I am armed because I am free. I am free because I am armed.
So it's okay for the US to take Japanese technology but not for anyone to use US technology! /s
And this:
https://www.forbes.com/sites/m...
France has been able to keep both costs and CO2 emissions low with their nuclear power. You want me to believe that we can do better than both Germany and France if only we build more batteries? Batteries don't produce electricity. To get cheap electricity out you have to put even cheaper electricity in, that's to make up for the capital investment in building the batteries and for energy losses in the storage.

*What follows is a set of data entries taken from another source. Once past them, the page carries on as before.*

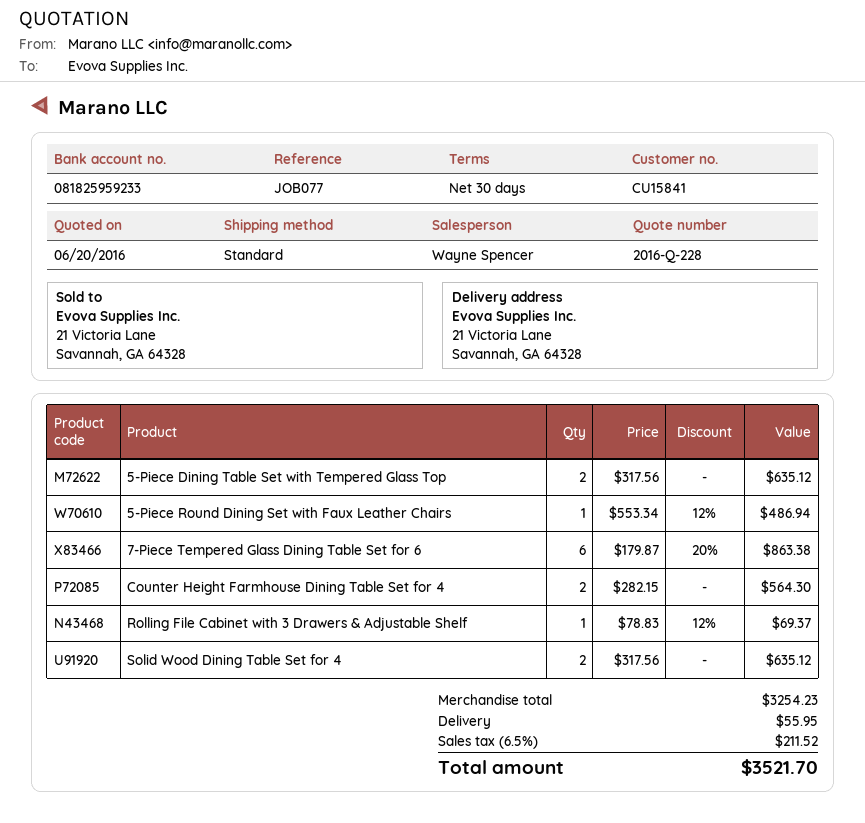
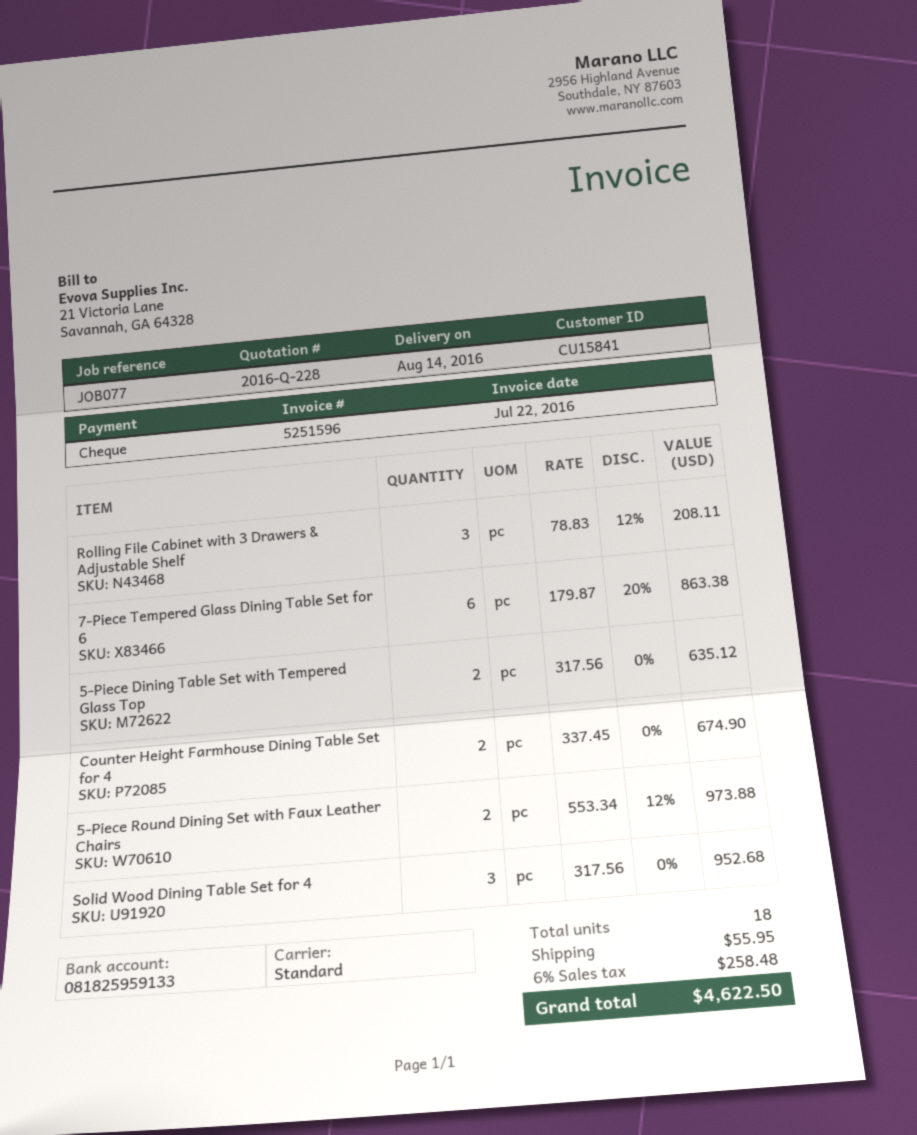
bank account: 081825959233 -> 081825959133
5-Piece Round Dining Set with Faux Leather Chairs: 1 x 553.34 - 12% = 486.94 -> 2 x 553.34 - 12% = 973.88
Counter Height Farmhouse Dining Table Set for 4: 2 x 282.15 = 564.30 -> 2 x 337.45 = 674.90
Rolling File Cabinet with 3 Drawers & Adjustable Shelf: 1 x 78.83 - 12% = 69.37 -> 3 x 78.83 - 12% = 208.11
Solid Wood Dining Table Set for 4: 2 x 317.56 = 635.12 -> 3 x 317.56 = 952.68
tax: 6.5% = 211.52 -> 6% = 258.48
total: 3521.70 -> 4622.50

Oh, and Germany already has access to ample energy storage. They sell their electricity to their neighbors that have lots of hydro and then buy it back later. They have to sell cheaper than French nuclear and then buy at prices higher than they can produce, that's just how the market works. That won't change with batteries in Germany.
You believe Germany has the technology now to build energy storage that's cheaper than storing energy in a tank of Russian natural gas? Or cheaper than Scandinavian hydro? What's stopping them then? They should be well on their way to telling France and Russia that their energy won't be needed any more. Instead we see them making plans for another natural gas pipeline from Russia.
I am armed because I am free. I am free because I am armed.
The algae keep dying off at certain levels of scale.
Could you be more specific? Say, providing any information at all?
Well, something is very wrong with the process. Here is more info. All those biofuel companies are pivoting away from algae. They know something we don't. As I said, current speculation on what it is is that you can't keep the algae alive at scale. Algal blooms in the wild often poison themselves and everything else in different ways after a time, perhaps that's the issue. Maybe its something else, cost of maintaining the pools perhaps. Either way, it doesn't work. Its yet another unicorn.
"Those that start by burning books, will end by burning men."